### PROBLEM TO WORK ON
Please repeat only the lines below starting at the line that holds "4px solid #737373" and ending at the line that holds "html: <div><span>Preview</span></div> ->", exactly, with both of those lines included and every picture omitted.

### GIVEN INFORMATION
------------------------------

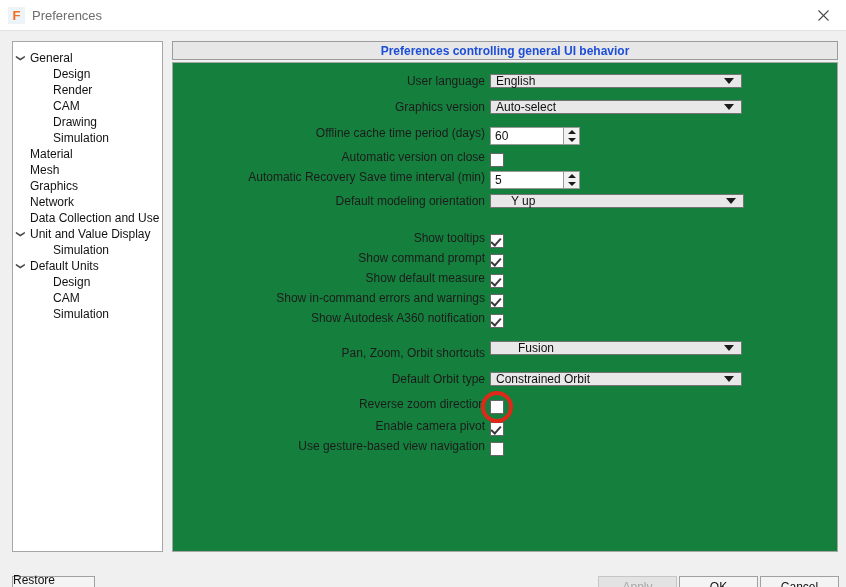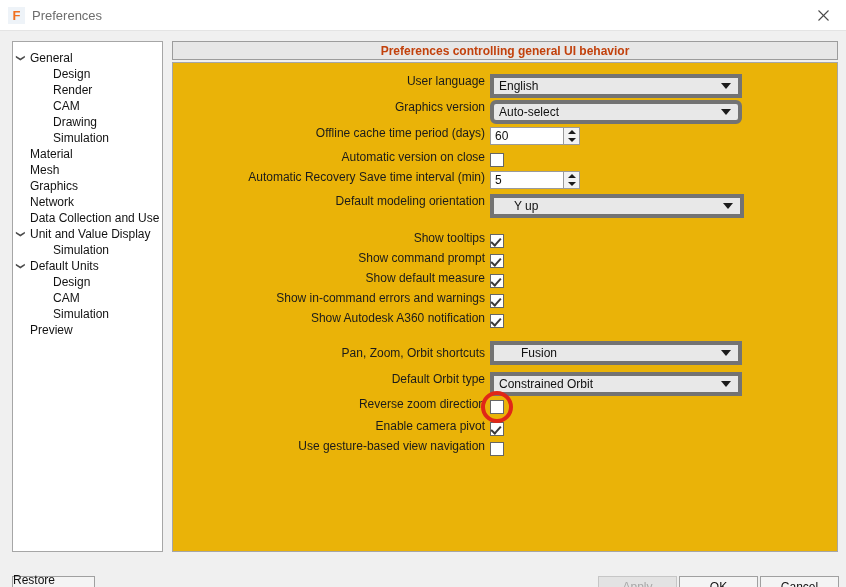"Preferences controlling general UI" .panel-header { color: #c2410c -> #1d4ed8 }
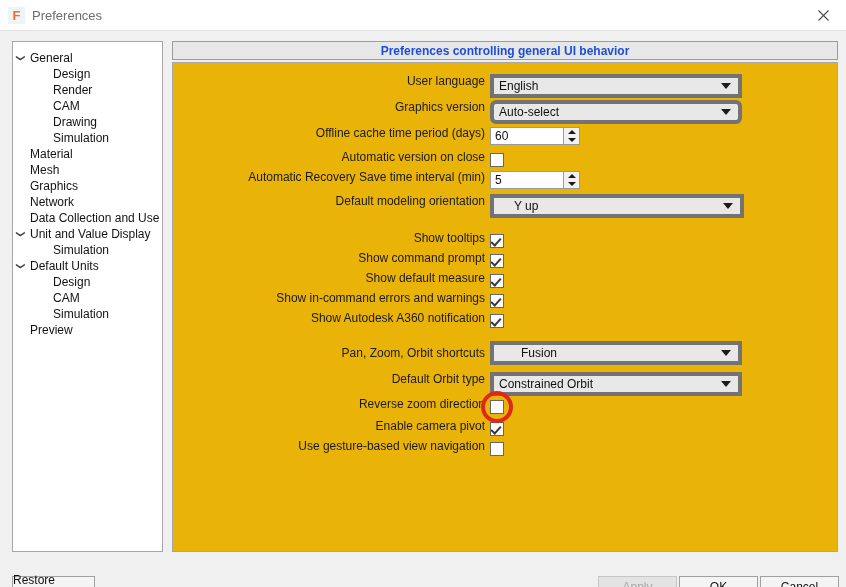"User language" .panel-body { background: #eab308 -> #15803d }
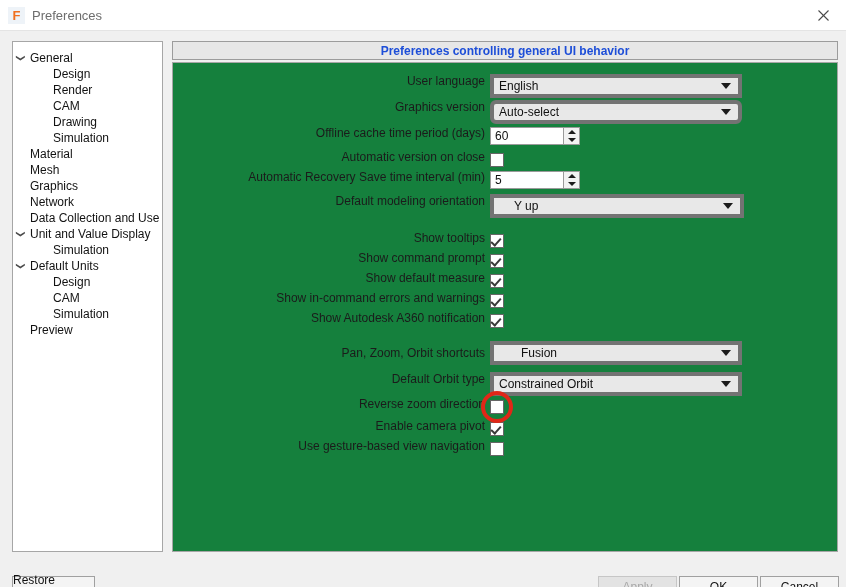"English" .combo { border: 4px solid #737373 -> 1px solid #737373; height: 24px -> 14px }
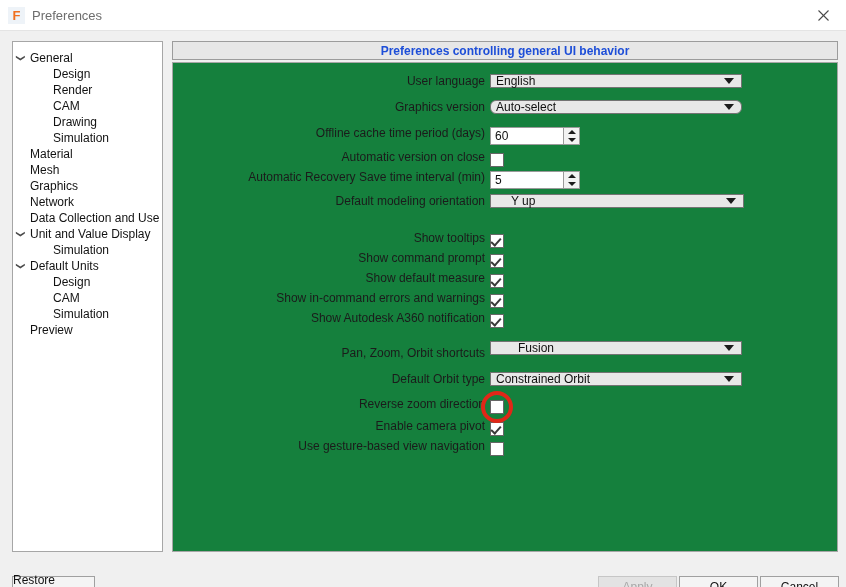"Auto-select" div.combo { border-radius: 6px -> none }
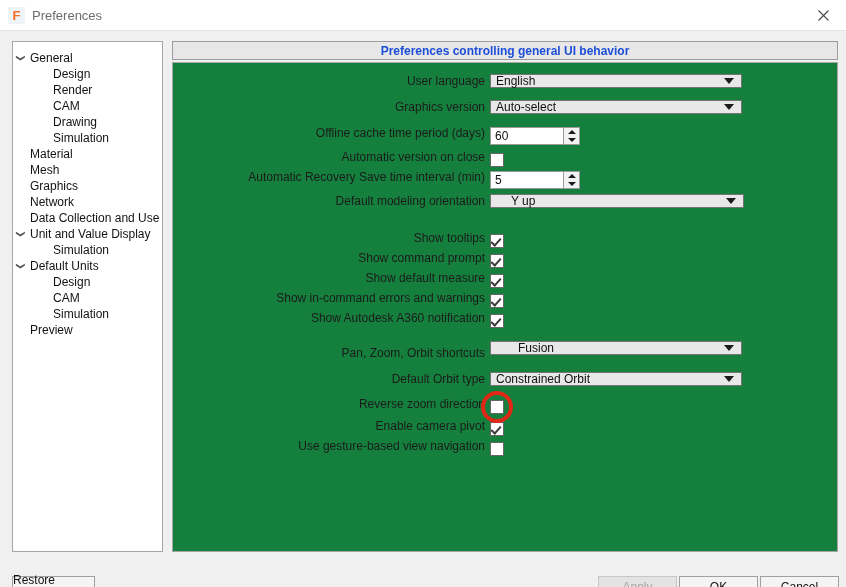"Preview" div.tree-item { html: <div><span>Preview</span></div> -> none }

------------------------------

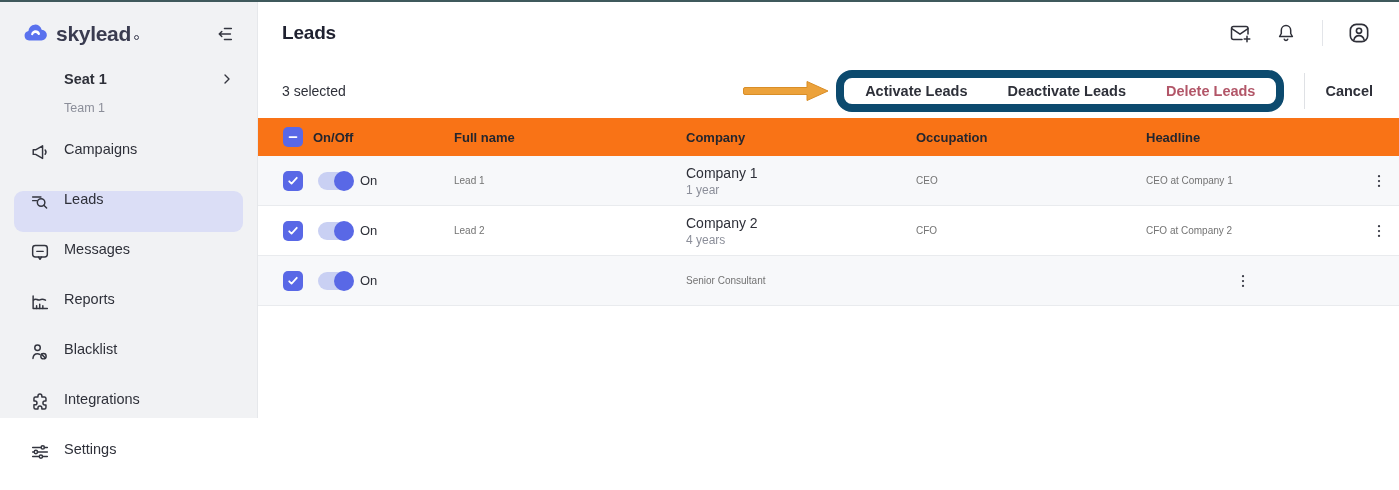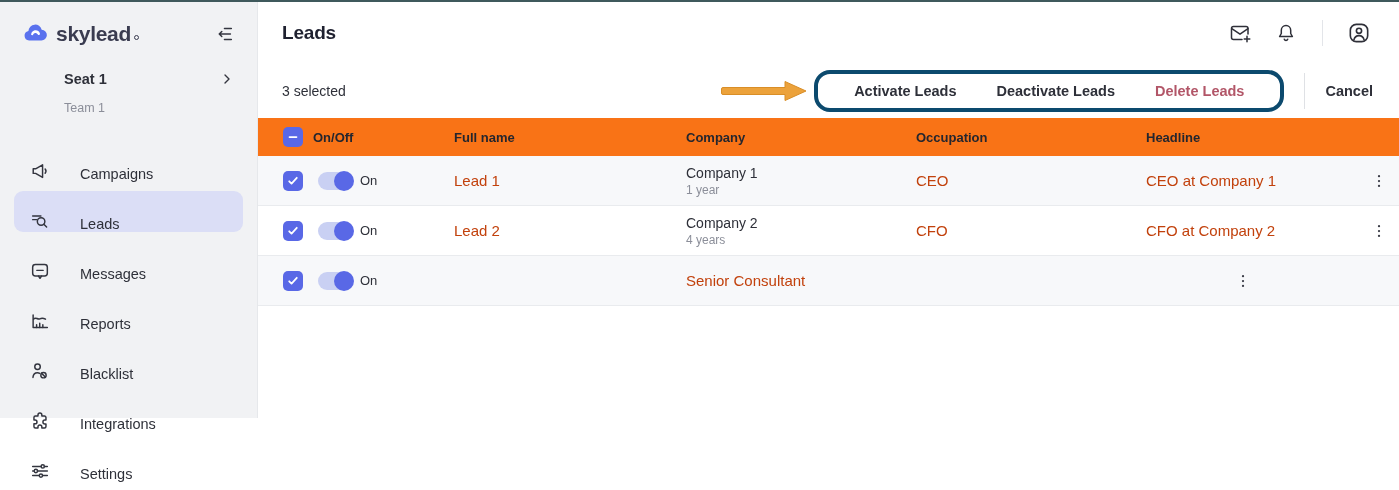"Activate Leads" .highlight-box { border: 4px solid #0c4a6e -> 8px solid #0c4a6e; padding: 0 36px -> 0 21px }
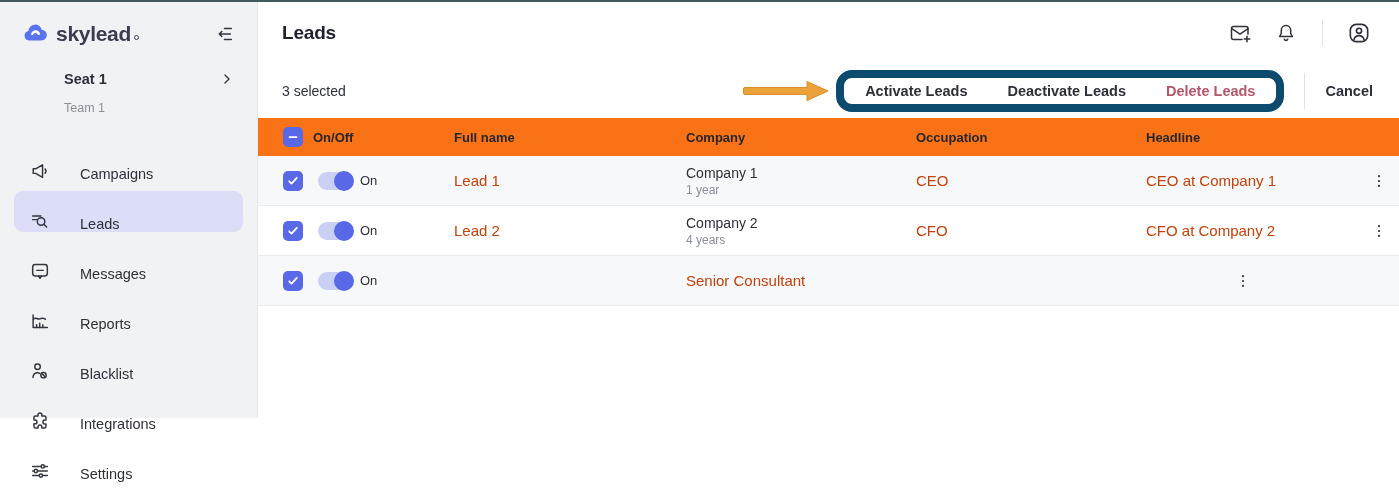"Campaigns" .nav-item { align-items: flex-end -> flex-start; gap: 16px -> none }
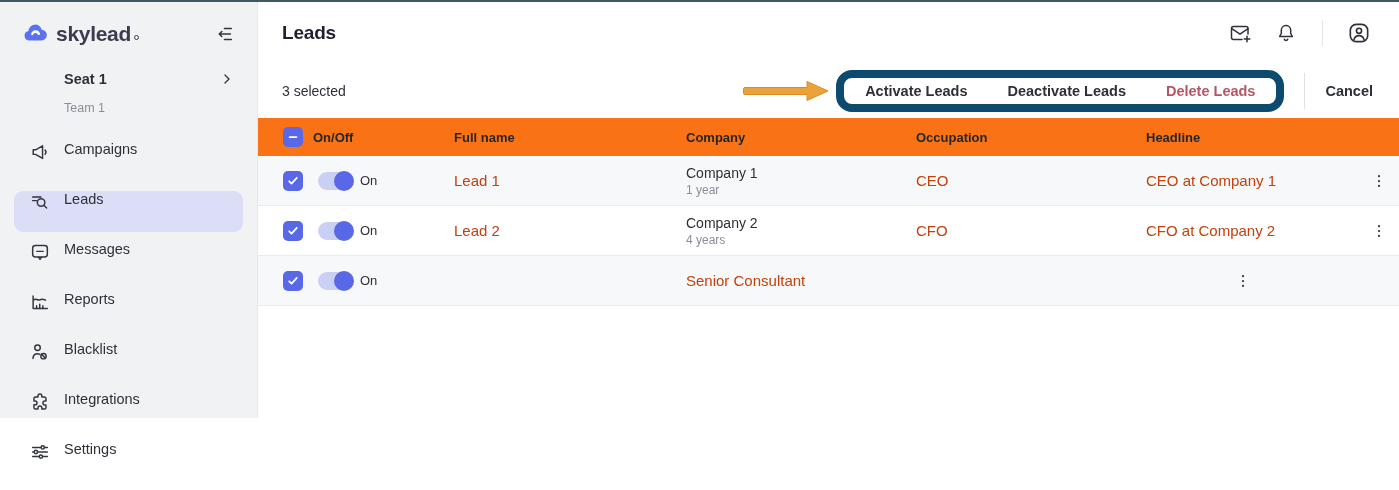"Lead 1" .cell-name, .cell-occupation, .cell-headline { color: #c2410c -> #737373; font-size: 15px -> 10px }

------------------------------

### EXERCISE ANSWER
"English" .combo { border: 4px solid #737373 -> 1px solid #737373; height: 24px -> 14px }
"Auto-select" div.combo { border-radius: 6px -> none }
"Preview" div.tree-item { html: <div><span>Preview</span></div> -> none }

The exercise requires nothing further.